Weathers, Northshore fire chief for five years and deputy chief for five before that, was clearly happy with the new digs.

"Oh, man, it’s been a long time coming and I haven’t had a chance to sit back and enjoy it yet but I’ll say it’s extremely well designed, thinking about what we’re trying to accomplish here."

He said it was designed with an administrative component, a training component, a fire prevention component and, of course, a response component all integrated into one facility that works hand-in-hand.

"I’d use the word ‘synergy,’" he said. "There’s as much synergy here as you’ll find in any facility out there."

Moreover, there’s just a whole lot more elbow room, which was a welcome benefit to all.

"We had no individual space at the old place and had people literally working in closets," Weathers said. "When people would come in for what we call walk-in EMS we had to leave them right in the lobby to help, and that was difficult for all our office people and the other people coming in. Now we have a separate EMS exam room and it flows right to where they can be treated with the privacy they need and deserve, without anyone being crowded.
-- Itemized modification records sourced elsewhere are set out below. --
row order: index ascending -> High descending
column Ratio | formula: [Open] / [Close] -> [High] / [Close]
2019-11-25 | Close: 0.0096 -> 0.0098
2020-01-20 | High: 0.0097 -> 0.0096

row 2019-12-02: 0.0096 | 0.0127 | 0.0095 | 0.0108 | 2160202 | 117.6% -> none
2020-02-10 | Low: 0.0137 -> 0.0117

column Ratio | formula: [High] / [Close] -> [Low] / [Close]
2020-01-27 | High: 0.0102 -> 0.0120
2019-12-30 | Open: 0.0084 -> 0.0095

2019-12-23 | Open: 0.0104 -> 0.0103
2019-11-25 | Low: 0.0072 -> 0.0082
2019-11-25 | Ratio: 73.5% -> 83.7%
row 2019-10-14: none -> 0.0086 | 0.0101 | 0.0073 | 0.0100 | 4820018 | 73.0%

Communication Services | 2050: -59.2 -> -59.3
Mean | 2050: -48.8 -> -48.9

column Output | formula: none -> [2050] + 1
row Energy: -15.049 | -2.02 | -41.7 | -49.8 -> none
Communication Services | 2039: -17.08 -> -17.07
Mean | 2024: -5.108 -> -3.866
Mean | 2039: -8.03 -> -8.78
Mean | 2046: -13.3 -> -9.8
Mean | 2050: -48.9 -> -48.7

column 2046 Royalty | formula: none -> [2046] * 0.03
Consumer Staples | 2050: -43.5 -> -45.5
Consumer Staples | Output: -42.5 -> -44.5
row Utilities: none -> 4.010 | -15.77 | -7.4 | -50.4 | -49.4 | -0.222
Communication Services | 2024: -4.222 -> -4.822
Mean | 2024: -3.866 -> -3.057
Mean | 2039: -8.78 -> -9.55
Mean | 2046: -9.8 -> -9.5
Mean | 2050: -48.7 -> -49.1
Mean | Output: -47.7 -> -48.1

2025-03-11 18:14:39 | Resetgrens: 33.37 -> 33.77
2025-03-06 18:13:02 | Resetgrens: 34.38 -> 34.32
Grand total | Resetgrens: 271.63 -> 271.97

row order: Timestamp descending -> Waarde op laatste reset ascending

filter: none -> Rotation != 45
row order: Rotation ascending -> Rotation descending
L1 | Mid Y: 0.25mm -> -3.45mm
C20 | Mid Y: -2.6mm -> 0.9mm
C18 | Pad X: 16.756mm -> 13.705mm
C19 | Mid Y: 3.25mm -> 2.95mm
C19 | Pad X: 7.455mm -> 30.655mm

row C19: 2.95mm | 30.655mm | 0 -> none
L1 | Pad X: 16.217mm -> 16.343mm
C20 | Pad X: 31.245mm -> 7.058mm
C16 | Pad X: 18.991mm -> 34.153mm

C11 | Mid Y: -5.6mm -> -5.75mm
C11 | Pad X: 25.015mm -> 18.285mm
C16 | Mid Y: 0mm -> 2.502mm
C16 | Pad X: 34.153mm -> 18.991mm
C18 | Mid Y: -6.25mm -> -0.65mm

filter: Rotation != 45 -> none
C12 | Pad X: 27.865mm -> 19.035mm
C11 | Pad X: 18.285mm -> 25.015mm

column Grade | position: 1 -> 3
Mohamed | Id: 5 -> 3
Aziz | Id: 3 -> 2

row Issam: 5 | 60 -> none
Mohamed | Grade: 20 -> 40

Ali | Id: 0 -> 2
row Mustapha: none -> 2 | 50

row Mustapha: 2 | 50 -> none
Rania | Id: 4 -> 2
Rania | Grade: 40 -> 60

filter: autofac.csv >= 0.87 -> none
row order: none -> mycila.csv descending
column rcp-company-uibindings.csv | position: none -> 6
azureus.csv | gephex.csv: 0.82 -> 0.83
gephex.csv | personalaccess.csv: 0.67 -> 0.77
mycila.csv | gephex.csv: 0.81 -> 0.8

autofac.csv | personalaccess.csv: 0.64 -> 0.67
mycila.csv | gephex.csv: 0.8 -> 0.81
And if they need to be transported we’re now set up where we can do that easily."

Among the features in new station 51 include a large public meeting space; public art by acclaimed Seattle artist Gloria Bornstein; an administrative area; an Emergency Operations Center that can serve both local and regional needs during disasters or significant events; a fire prevention area; a public education area that facilitates life safety education deliveries and materials; individual living quarters for the on-duty overnight firefighters, replete with toilet, shower and sink ("The barracks days are over," he said); an exercise facility; three apparatus bays to house the fire engines and aid cars and a state-of-the-art training tower that includes a live fire burn prop.

"I’ve seen training towers all over the U.S. and this one’s fantastic, as good as it gets," Weathers said. "You can train for every event that we’ll see in our district, from a high rise to confined space. We have a burn prop that looks like a kitchen but replicates a residential fire.

"You have repelling opportunities, the ability to poke holes in roofs for vertical ventilation, search and rescue scenarios ... pretty much every aspect of an emergency response short of water rescue training."

Moreover, it will eliminate the costly and time-consuming trips to the state training academy in North Bend, Weathers said.

"Not having to go to North Bend, having more local units available here and of course we have other agencies, like Woodinville, that are now training here ... the savings are enormous. Plus, if we happened to have a major emergency here in Kenmore we always rely upon our neighbors and if our neighbors are already here it’s a whole lot better for everyone."